DIRECTIONS: For each record below, set it down exactly but leave out any picture.

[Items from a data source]

※

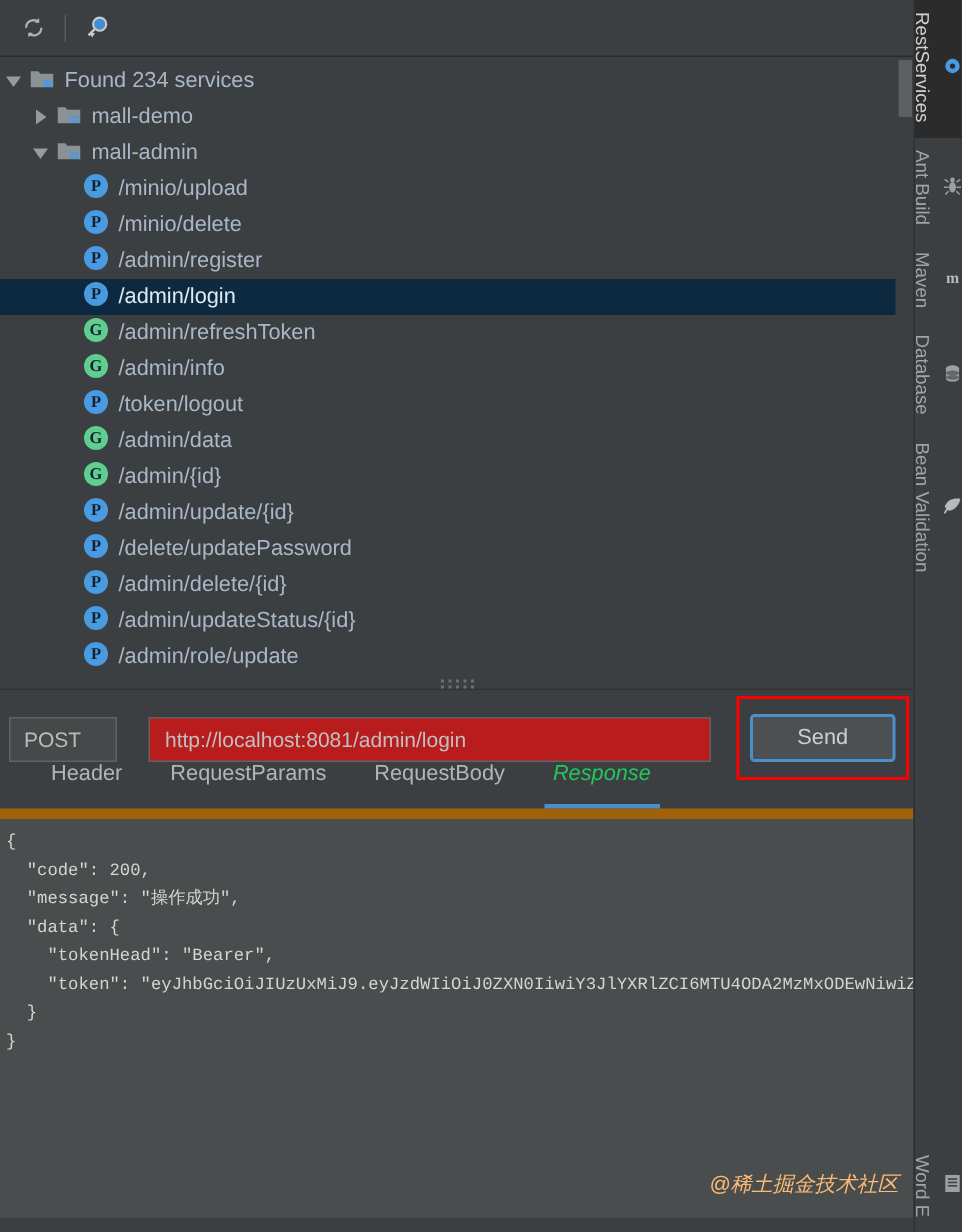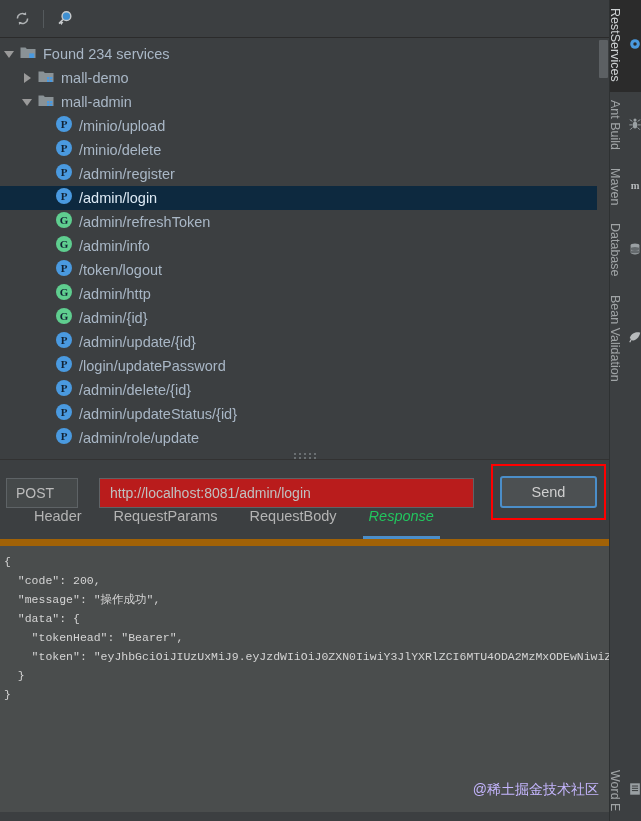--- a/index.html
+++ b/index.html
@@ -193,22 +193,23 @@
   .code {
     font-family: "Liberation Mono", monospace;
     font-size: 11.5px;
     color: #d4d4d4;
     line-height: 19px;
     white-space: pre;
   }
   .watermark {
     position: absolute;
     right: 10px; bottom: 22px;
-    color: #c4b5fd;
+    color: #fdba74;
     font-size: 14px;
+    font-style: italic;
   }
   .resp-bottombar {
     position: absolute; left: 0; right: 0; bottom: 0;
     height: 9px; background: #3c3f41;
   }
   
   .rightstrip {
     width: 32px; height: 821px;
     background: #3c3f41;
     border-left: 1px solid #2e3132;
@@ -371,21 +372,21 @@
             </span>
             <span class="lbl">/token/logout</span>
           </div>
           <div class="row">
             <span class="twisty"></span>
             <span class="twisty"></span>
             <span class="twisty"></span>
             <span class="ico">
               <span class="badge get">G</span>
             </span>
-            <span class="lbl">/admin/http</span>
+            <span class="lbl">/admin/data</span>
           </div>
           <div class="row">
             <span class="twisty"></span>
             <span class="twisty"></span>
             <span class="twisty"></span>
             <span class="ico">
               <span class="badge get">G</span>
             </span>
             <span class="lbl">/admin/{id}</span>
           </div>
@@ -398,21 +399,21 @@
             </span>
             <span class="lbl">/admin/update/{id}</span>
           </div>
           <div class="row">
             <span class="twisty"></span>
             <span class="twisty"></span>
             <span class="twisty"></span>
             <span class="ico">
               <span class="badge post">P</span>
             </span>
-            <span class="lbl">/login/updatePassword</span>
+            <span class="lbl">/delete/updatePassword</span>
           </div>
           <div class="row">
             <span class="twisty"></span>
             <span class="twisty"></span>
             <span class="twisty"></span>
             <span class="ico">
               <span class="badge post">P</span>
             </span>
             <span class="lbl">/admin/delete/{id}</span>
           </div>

※

ANSWER TO THE EXERCISE:
--- a/index.html
+++ b/index.html
@@ -193,22 +193,23 @@
   .code {
     font-family: "Liberation Mono", monospace;
     font-size: 11.5px;
     color: #d4d4d4;
     line-height: 19px;
     white-space: pre;
   }
   .watermark {
     position: absolute;
     right: 10px; bottom: 22px;
-    color: #c4b5fd;
+    color: #fdba74;
     font-size: 14px;
+    font-style: italic;
   }
   .resp-bottombar {
     position: absolute; left: 0; right: 0; bottom: 0;
     height: 9px; background: #3c3f41;
   }
   
   .rightstrip {
     width: 32px; height: 821px;
     background: #3c3f41;
     border-left: 1px solid #2e3132;
@@ -371,21 +372,21 @@
             </span>
             <span class="lbl">/token/logout</span>
           </div>
           <div class="row">
             <span class="twisty"></span>
             <span class="twisty"></span>
             <span class="twisty"></span>
             <span class="ico">
               <span class="badge get">G</span>
             </span>
-            <span class="lbl">/admin/http</span>
+            <span class="lbl">/admin/data</span>
           </div>
           <div class="row">
             <span class="twisty"></span>
             <span class="twisty"></span>
             <span class="twisty"></span>
             <span class="ico">
               <span class="badge get">G</span>
             </span>
             <span class="lbl">/admin/{id}</span>
           </div>
@@ -398,21 +399,21 @@
             </span>
             <span class="lbl">/admin/update/{id}</span>
           </div>
           <div class="row">
             <span class="twisty"></span>
             <span class="twisty"></span>
             <span class="twisty"></span>
             <span class="ico">
               <span class="badge post">P</span>
             </span>
-            <span class="lbl">/login/updatePassword</span>
+            <span class="lbl">/delete/updatePassword</span>
           </div>
           <div class="row">
             <span class="twisty"></span>
             <span class="twisty"></span>
             <span class="twisty"></span>
             <span class="ico">
               <span class="badge post">P</span>
             </span>
             <span class="lbl">/admin/delete/{id}</span>
           </div>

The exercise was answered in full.